Das Kriterium der strategischen Relevanz berücksichtigt die Bedeutung einer Aufgabe für die Erreichung politisch gesetzter Ziele. Insbesondere bei strategisch relevanten Aufgaben muss garantiert sein, dass deren Erbringung gewährleistet und durch den Staat kontrollierbar ist. Damit steht die Steuer- und Regulierbarkeit der Schutzleistung auf dem Prüfstand.
Immer mehr Kommunen in Deutschland engagieren zur Aufrechterhaltung der öffentlichen Sicherheit und Ordnung private Sicherheitsdienstleister, die als „Kommunale City-Streifen“ eingesetzt werden. Deren Aufgaben gleichen nahezu denjenigen Aufgaben, die bei den Kommunen angestellte Beschäftigten der Kommunalen Ordnungsdienste (KOD) vollziehen. Beide Organisationsformen sind Streifendienste im öffentlichen Raum mit dem Schwerpunkt auf beispielsweise Spielplätze, Fußgängerzonen, Parkanlagen und -häuser, Haltestellen öffentlicher Verkehrsmittel, Marktplätze etc. Durch die zunehmende Belastung der Landespolizeibehörden sollen diese einen eigenen Beitrag zur Aufrechterhaltung der öffentlichen Sicherheit und Ordnung sowie zur Stärkung des subjektiven Sicherheitsgefühls der Bürgerinnen und Bürger leisten.

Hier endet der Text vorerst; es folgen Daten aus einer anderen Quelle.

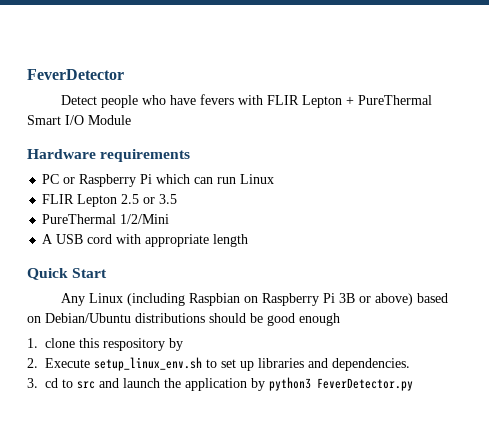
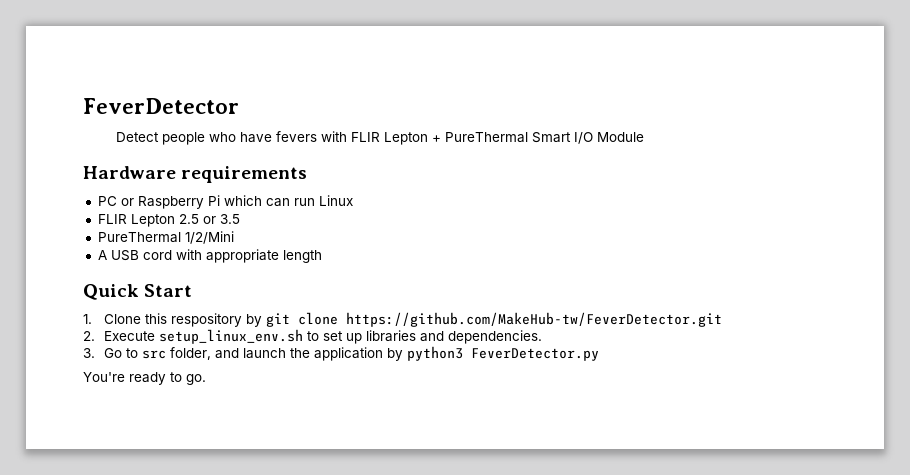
[61,293,449,306] [27,313,340,326] // Any Linux (including Raspbian on Raspberry Pi 3B or above) based on Debian/Ubuntu distributions should be good enough -> (193, 290) none
[45,338,75,348] clone -> [103,314,141,324] Clone
(183, 344) none -> [265,312,722,327] git clone https://github.com/MakeHub-tw/FeverDetector.git
[45,378,58,388] cd -> [103,348,122,358] Go
(95, 385) none -> [169,347,211,360] folder,
(413, 384) none -> [83,372,206,385] // You're ready to go.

Im Kern ist die City-Streife als eine öffentliche Schutzleistung aufzufassen. Insofern geht hiermit im Prinzip eine staatliche Bereitstellungs- und Gewährleistungsverantwortung einher. Insoweit City-Streifen im öffentlichen Raum oder aber im behördlichen Auftrag agieren, sind sie somit den staatlichen Behörden aufsichtsunterworfen. Während die Ausgestaltung der gesetzlichen Grundlage für den Einsatz kommunaler City-Streifen in den Verantwortungsbereich der Länder fällt, obliegt deren Beauftragung den Städten und Gemeinden. Mit der Zuständigkeit der Kommunen ist insbesondere die Hoffnung auf eine größtmögliche Problemnähe verknüpft. Die kommunalen Entscheidungsträger haben schließlich umfassende Kenntnisse der örtlichen Gegebenheiten. Kommunale City-Streifen können dementsprechend gezielt zur Befriedung von Kriminalitätsschwerpunkten und zur Lösung lokaler Problemlagen eingesetzt werden. Gleichzeitig ist durch die Verantwortung der kommunalen Gebietskörperschaften ein höheres Maß an demokratischer Kontrolle zu erwarten. Demzufolge ist die Kontrolldichte schon aufgrund des direkten Adressaten- bzw. Bürgerkontakts der Tätigkeit sehr hoch. Darüber hinaus muss die Leistungserbringung der Privaten durch die zuständigen Organe auf der kommunalen Ebene beaufsichtigt und fortlaufend evaluiert werden. Dies vorausgesetzt ist jedoch mit Blick auf das Kriterium der strategischen Relevanz abzuleiten, dass Private im Rahmen der Verwaltungshilfe, aber nicht darüber hinaus am Vollzug der Schutzleistung beteiligt werden können. Schließlich handelt es sich beim Schutz des öffentlichen Raums um eine nicht übertragbare polizeiliche Kernaufgabe.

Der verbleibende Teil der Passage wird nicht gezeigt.